====== Data provided

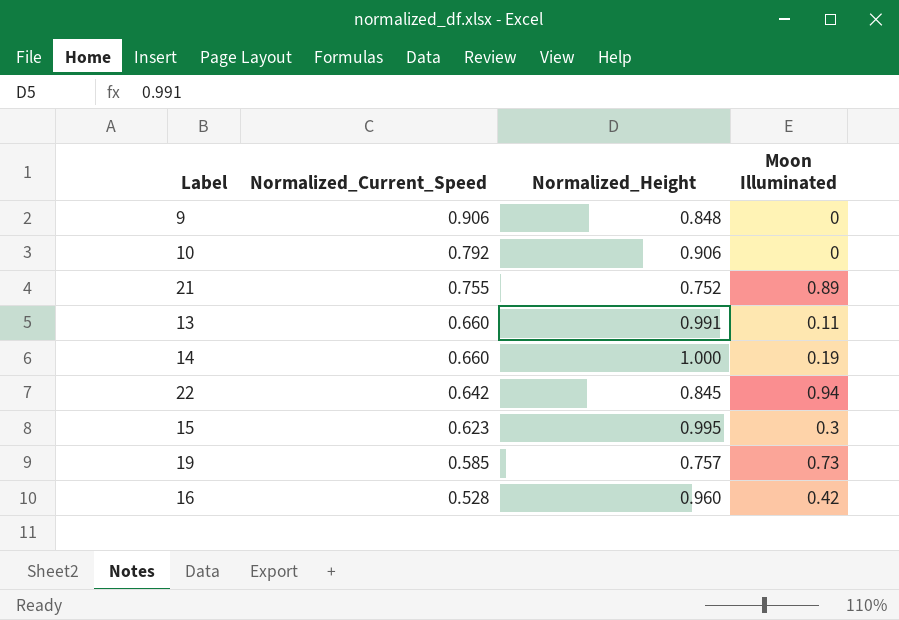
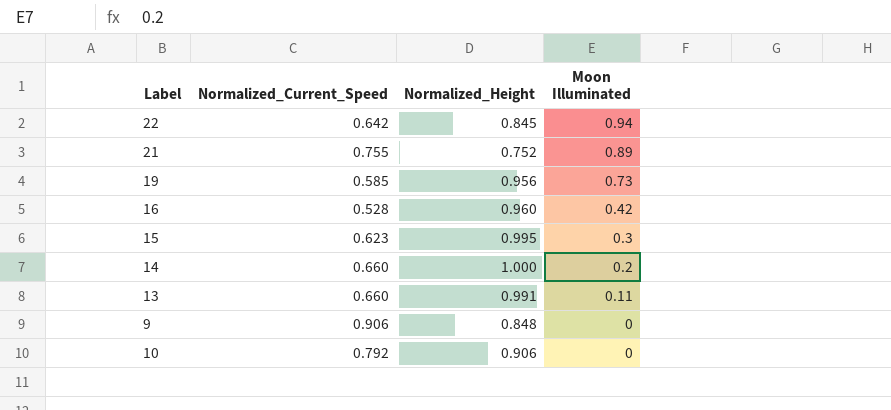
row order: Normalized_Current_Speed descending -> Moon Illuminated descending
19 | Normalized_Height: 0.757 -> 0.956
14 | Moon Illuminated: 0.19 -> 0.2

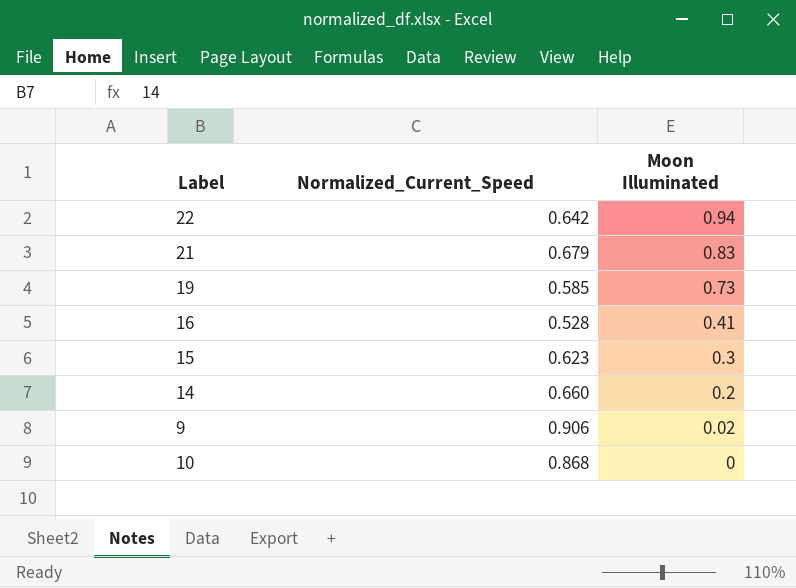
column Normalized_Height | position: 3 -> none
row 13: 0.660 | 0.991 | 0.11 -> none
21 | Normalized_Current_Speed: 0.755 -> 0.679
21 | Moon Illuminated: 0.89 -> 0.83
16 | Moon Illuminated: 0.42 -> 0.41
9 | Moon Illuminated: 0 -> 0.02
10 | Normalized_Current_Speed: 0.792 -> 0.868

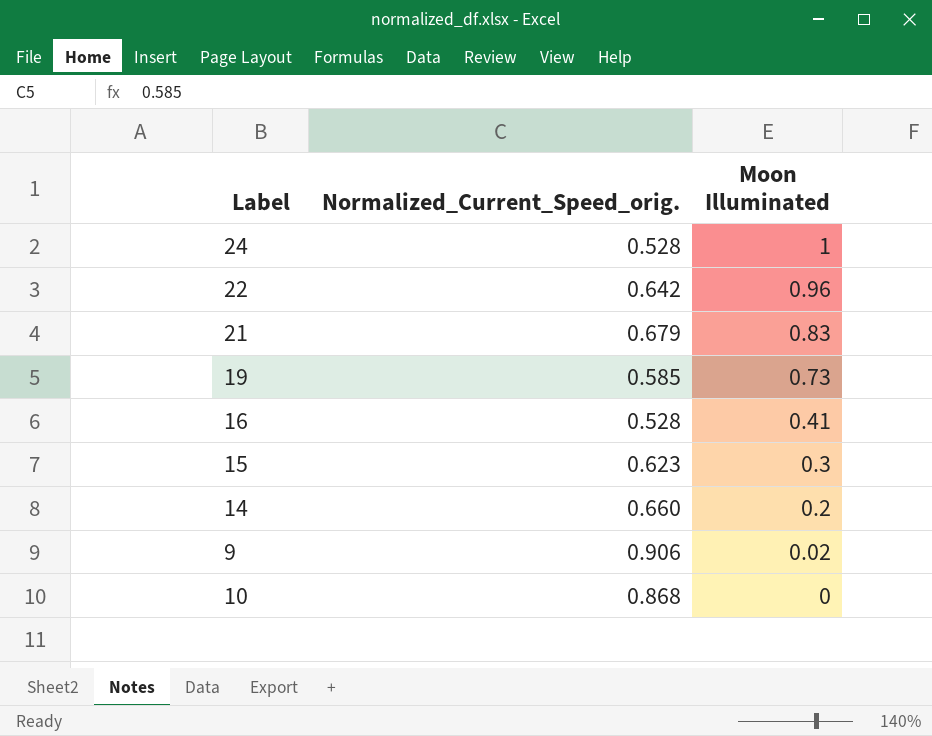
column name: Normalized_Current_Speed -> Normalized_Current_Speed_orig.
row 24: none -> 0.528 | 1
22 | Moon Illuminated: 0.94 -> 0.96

============

▶ **Problem details**
With the line containing "column name: Normalized_Current_Speed" as the first and the last line of the data as the final one, copy every line between them exactly, those two included.

▶ **Answer to the exercise**
column name: Normalized_Current_Speed -> Normalized_Current_Speed_orig.
row 24: none -> 0.528 | 1
22 | Moon Illuminated: 0.94 -> 0.96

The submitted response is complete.